The Italian name derives from Latin Monte Crucis ("mountain of the cross"), a denotation of the pass in mediæval times. The valley of the Gail River had been a settlement area since the Neolithic era, and a bridle path probably existed already in the Bronze Age. Roman forces under General Tiberius rebuilt the path as a road after the incorporation of the Noricum province in 15 BC, in order to reach the newly conquered lands north of the Carnic Alps from Italy.
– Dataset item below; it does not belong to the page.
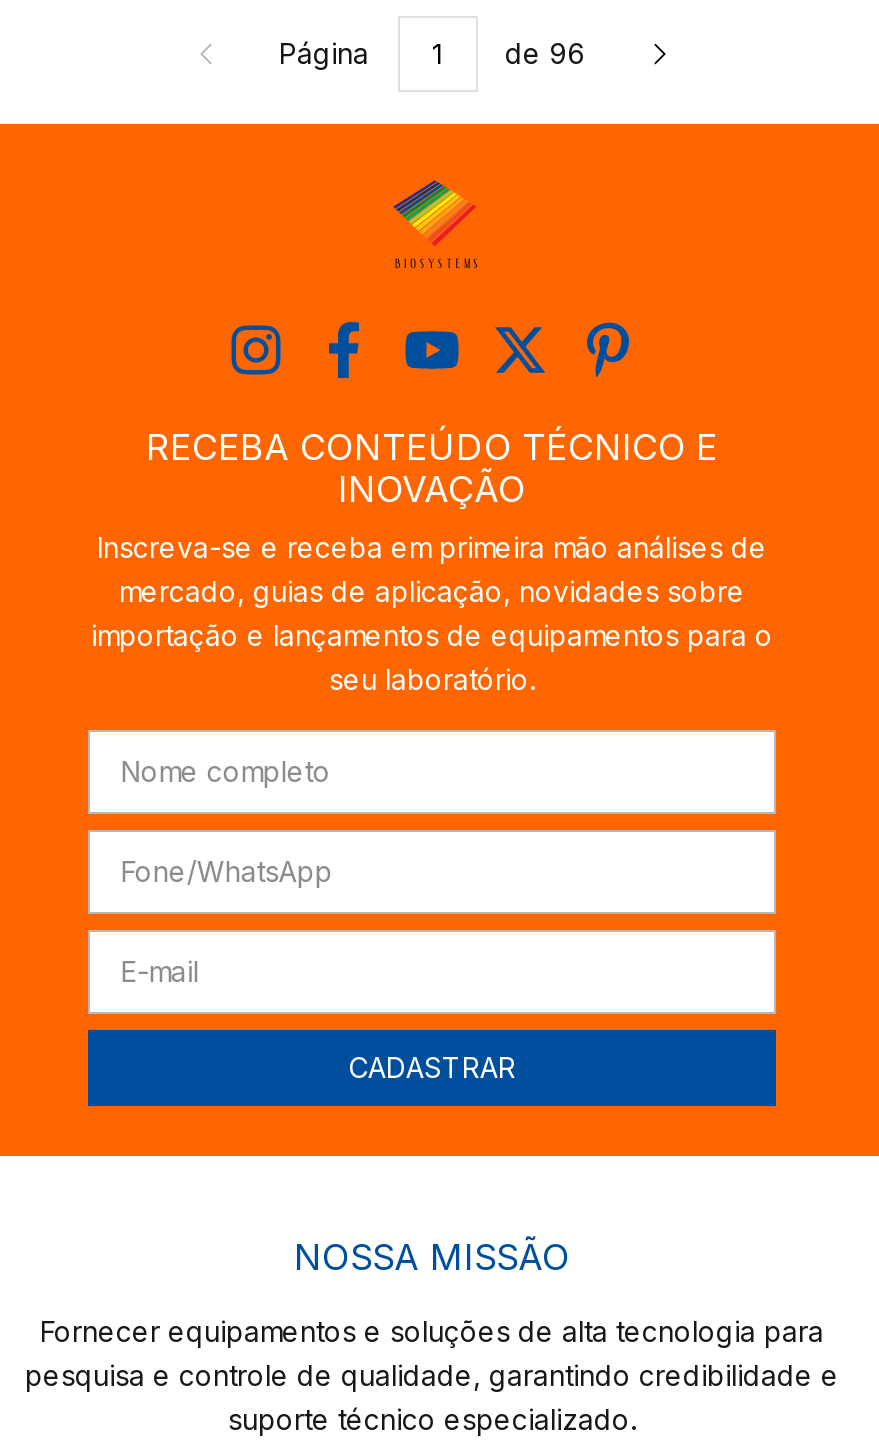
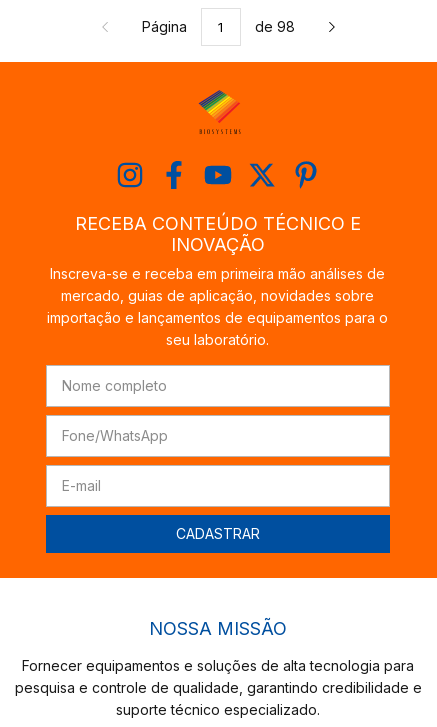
- de 96
+ de 98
The well constructed road was in use throughout the Middle Ages as part of the trade route between Aquileia and Salzburg, also after the Carnia region in the south was conquered by the Republic of Venice in 1420. The former mansio at Timau (Tischelwang, today part of Paluzza) south of the pass was resettled by miners from Carinthia, up to today it is a German-speaking enclave on Italian territory.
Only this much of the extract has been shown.